Seminário internacional debate enfrentamento

ao tráfico de pessoas e exploração

sexual em Minas Gerais

Adital/Rogéria Araújo

Ativistas, representantes de direitos humanos, organizações não governamentais, representantes de governo estiveram no Seminário Internacional 'Enfrentando as estruturas que promovem a exploração sexual e o tráfico de seres humanos', que acontece dia 16 de maio, no salão da Ordem dos Advogados do Brasil, em Belo Horizonte, Minas Gerais.

Considerado um dos crimes mais lucráveis do mundo, o tráfico de pessoas continua fazendo vítimas e um dos objetivos deste evento internacional é analisar e debater sobre os enfrentamentos necessários para combatê-lo.

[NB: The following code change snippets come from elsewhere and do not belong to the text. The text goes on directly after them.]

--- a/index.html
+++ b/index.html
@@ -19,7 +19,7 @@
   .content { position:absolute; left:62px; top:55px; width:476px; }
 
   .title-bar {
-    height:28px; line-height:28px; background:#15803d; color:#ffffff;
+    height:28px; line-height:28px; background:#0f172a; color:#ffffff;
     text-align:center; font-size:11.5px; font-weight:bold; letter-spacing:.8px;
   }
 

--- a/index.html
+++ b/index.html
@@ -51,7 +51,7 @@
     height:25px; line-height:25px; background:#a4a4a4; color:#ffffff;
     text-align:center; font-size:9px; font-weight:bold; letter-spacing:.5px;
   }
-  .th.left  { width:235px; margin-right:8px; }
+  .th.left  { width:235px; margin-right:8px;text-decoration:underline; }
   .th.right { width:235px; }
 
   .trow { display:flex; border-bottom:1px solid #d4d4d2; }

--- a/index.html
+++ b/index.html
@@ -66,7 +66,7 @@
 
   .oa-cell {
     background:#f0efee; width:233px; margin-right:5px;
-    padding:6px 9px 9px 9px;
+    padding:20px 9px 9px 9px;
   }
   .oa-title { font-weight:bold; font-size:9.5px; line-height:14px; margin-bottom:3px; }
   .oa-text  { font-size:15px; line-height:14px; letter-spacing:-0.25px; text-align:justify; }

No evento estará presente a argentina Susana Trimarco, um símbolo da luta contra o tráfico de pessoas. Em 2002, Susana teve sua filha Marita Verón sequestrada e desde então vem atuando fortemente na luta contra o tráfico, ajudando a libertar centenas de pessoas tanto em seu país como em outros.

Confira a entrevista

Para ver o vídeo sobre o seminário:

www.youtube.com/watch?v=xYDHbtuHA-U

 O tema do encontro é 'Enfrentando as estruturas que promovem a exploração sexual e o tráfico de seres humanos'. Que contribuições poderá oferecer este seminário nesse sentido do enfrentamento?

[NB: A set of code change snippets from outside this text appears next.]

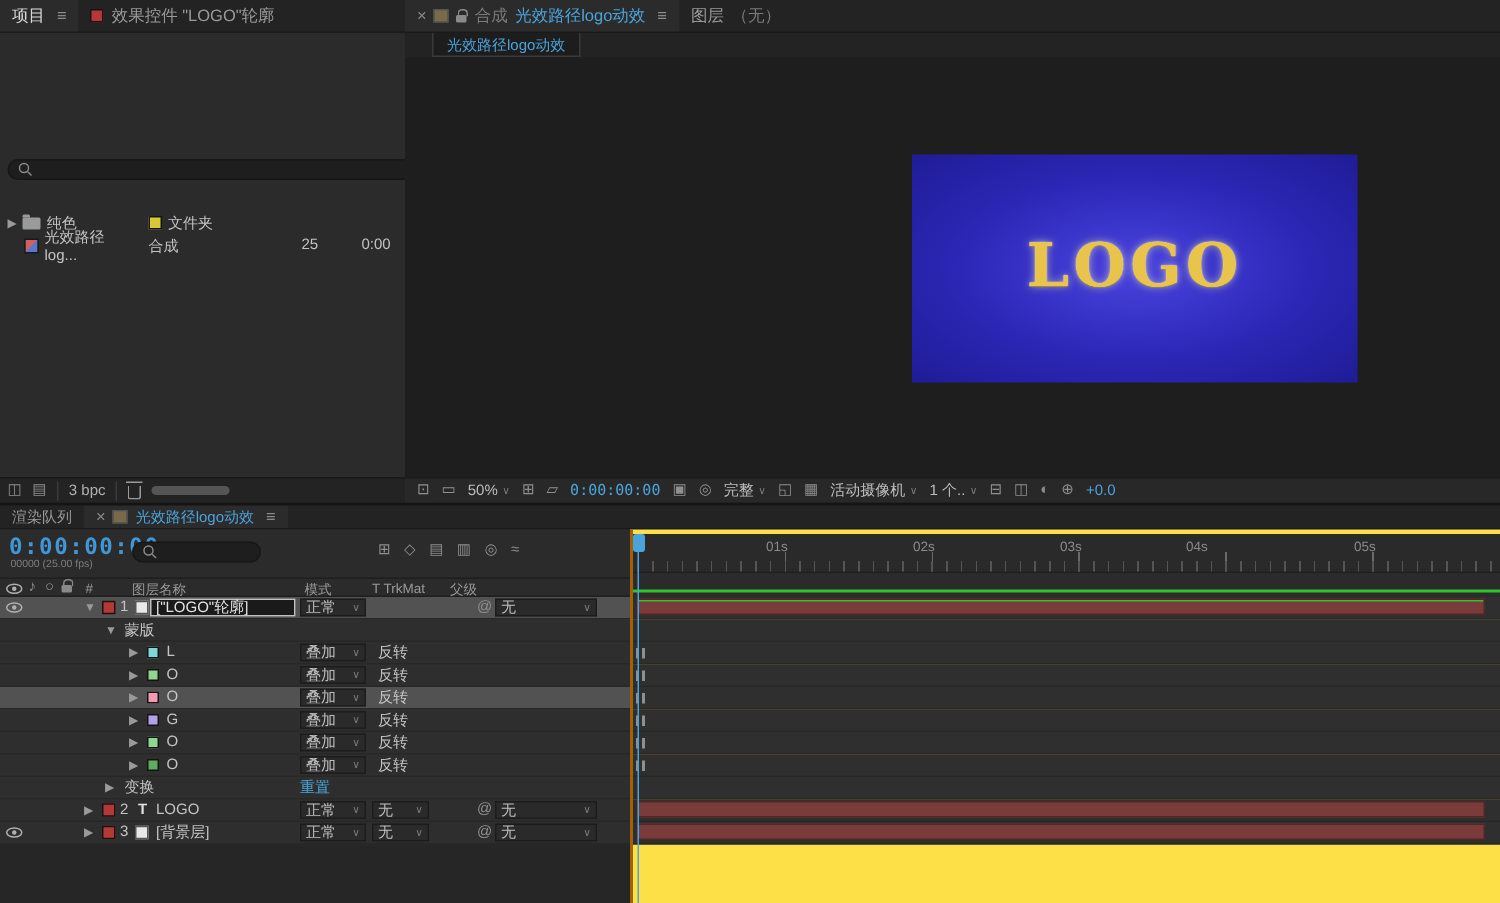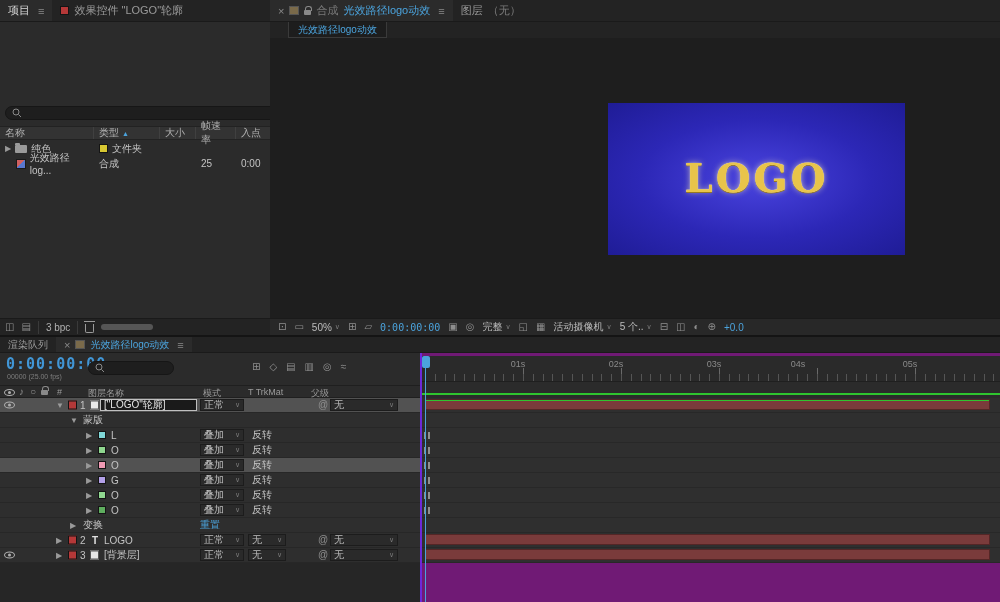--- a/index.html
+++ b/index.html
@@ -113,24 +113,6 @@
           <line x1="6.5" y1="6.5" x2="9" y2="9" stroke="#8a8a8a"></line>
         </svg>
       <span></span>
-    </div>
-    <div class="pcols">
-      <div class="pcol pc-name">
-          <span>名称</span>
-        </div>
-      <div class="pcol pc-type">
-          <span>类型</span>
-          <span class="sortarrow">▲</span>
-        </div>
-      <div class="pcol pc-size">
-          <span>大小</span>
-        </div>
-      <div class="pcol pc-rate">
-          <span>帧速率</span>
-        </div>
-      <div class="pcol pc-in">
-          <span>入点</span>
-        </div>
     </div>
     <div class="prow" style="top:119px">
       <div class="cell" style="width:94px">

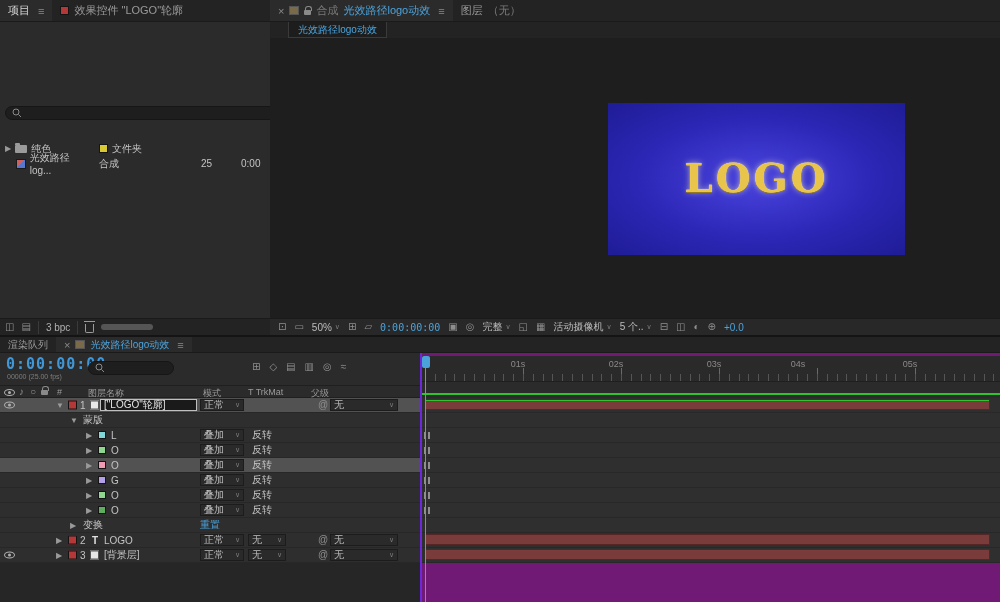--- a/index.html
+++ b/index.html
@@ -215,7 +215,7 @@
         <span class="ar">∨</span>
       </span>
     <span class="ddl">
-        <span>5 个..</span>
+        <span>1 个..</span>
         <span class="ar">∨</span>
       </span>
     <span class="gic">⊟</span>

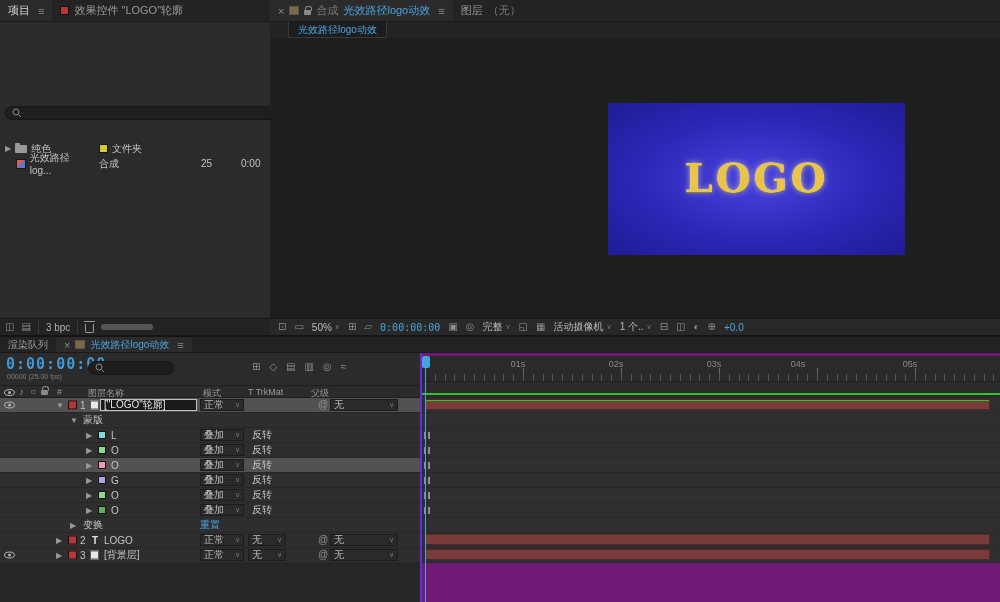--- a/index.html
+++ b/index.html
@@ -76,7 +76,7 @@
 .editbox{position:absolute;left:100px;top:1px;width:97px;height:12px;border:1px solid #c0c0c0;background:#1a1a1a;color:#e4e4e4;display:flex;align-items:center;padding:0 3px;font-size:10px}
 .resetlink{color:#4ba3dc}
 
-.tl-right{position:absolute;left:420px;top:16px;right:0;bottom:0;background:#701a75;border-left:2px solid #6d28d9}
+.tl-right{position:absolute;left:420px;top:16px;right:0;bottom:0;background:#fde047;border-left:2px solid #a16207}
 .ruler{position:absolute;top:3px;left:0;right:0;height:26px;background:#2a2a2a;border-bottom:1px solid #1f1f1f}
 .ruler::after{content:"";position:absolute;bottom:0;left:3px;right:0;height:7px;background:repeating-linear-gradient(90deg,#555 0 1px,transparent 1px 9.8px)}
 .ruler::before{content:"";position:absolute;bottom:0;left:3px;right:0;height:13px;background:repeating-linear-gradient(90deg,#6a6a6a 0 1px,transparent 1px 98px)}

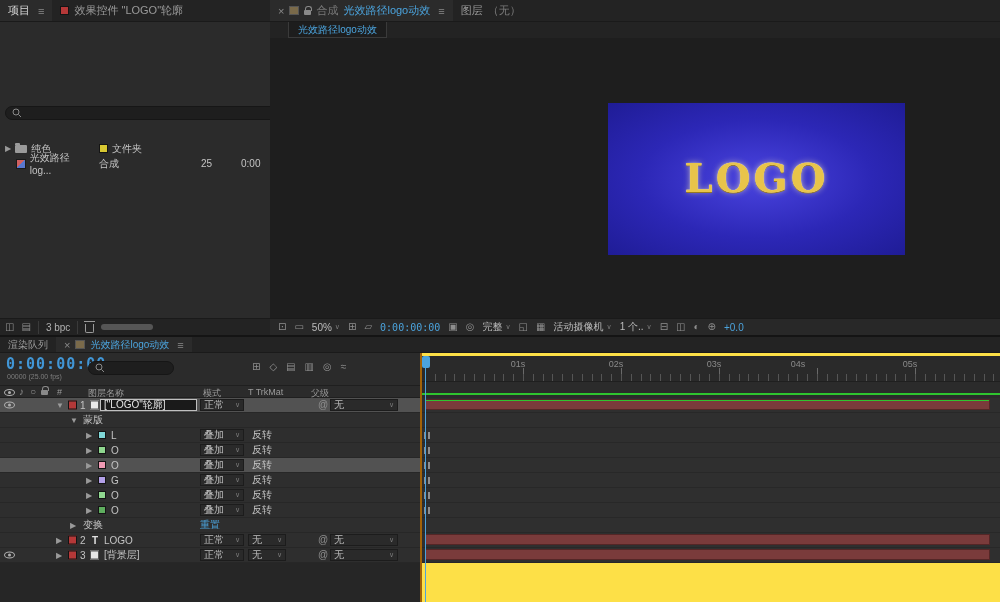--- a/index.html
+++ b/index.html
@@ -267,7 +267,7 @@
       <span style="left:88px">图层名称</span>
       <span style="left:203px">模式</span>
       <span style="left:248px">T TrkMat</span>
-      <span style="left:311px">父级</span>
+      <span style="left:300px">父级</span>
     </div>
     <div class="tl-rows">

José Manuel - Este Seminário é a parte conclusiva de um Encontro da Rede Oblata (reúne a integrantes das equipes que, apoiados pelo Instituto das Irmãs Oblatas, enfrentam esta problemática em Salvador, Juazeiro-Ba e São Paulo) onde queremos alcançar um maior conhecimento das redes que promovem e se lucram com a exploração sexual e o tráfico de seres humano. O seminário pretende dar a conhecer o funcionamento destas estruturas, denunciar o silêncio ou a cumplicidade de Entidades que poderiam ter uma atitude de maior firmeza contra este crime, e visibilizar as vítimas destas redes na linha de conseguir uma maior sensibilização e mobilização social.

Um dos grandes feitos desse encontro será a presença de Susana Trimarco, simplesmente um símbolo de combate a este crime. O que representa sua presença no seminário?

José Manuel - Em primeiro lugar a oportunidade de escutar da sua própria voz o testemunho corajoso de um símbolo no enfrentamento ao tráfico de pessoas. É uma pessoa com autoridade para falar do tema. Susana fez a Argentina e o mundo prestar a atenção para esta realidade. A lei argentina que definiu o tráfico de pessoas como crime federal foi aprovada em 2008 graças a Susana Trimarco. Desde então, 3292 pessoas foram resgatadas da escravidão dos prostíbulos, 1538 delas argentinas e 1754 de outros países. Susana pessoalmente ajudou diretamente no resgate de mais de uma centena de vítimas.

Em segundo lugar, sua presença aqui é uma lembrança do muito que falta por fazer contra este fenômeno e que todos e cada de um nós podemos e devemos contribuir a evitar esta chaga terrível de nossos tempos.

 

Há uma demanda geral de que é necessário haver uma integração internacional para se combater o tráfico de pessoas. Como este assunto será tratado no evento?

José Manuel - As conclusões de nosso encontro da Rede Oblata que serão partilhadas nesse Seminário partem de uma análise global do fenômeno. Este crime está inserido claramente no contexto da globalização, os agentes dessas estruturas atuam a nível internacional, e por tanto as resposta, se querem ser eficazes, também devem ser dadas nesse nível. Este enfoque é uma das linhas transversais do Seminário. Uma mostra disto é a presença de Susana Trimarco com sua experiência na desarticulação de redes internacionais, ou a importância que vai ter no nosso Encontro a busca de medidas de Cooperação Internacional para perseguir este delito.

 

A participação do Estado tem sido suficiente nesta luta? O encontro abordará este tópico?

José Manuel - Um dos temas mais relevantes de nosso encontro será abordar a responsabilidade dos Estados para prevenir, perseguir e punir este crime. Queremos mostrar o que os Estados fazem neste sentido, o que deixam de fazer e o que poderiam fazer (com certeza muito mais) para acabar com esta grave vulneração dos direitos humanos.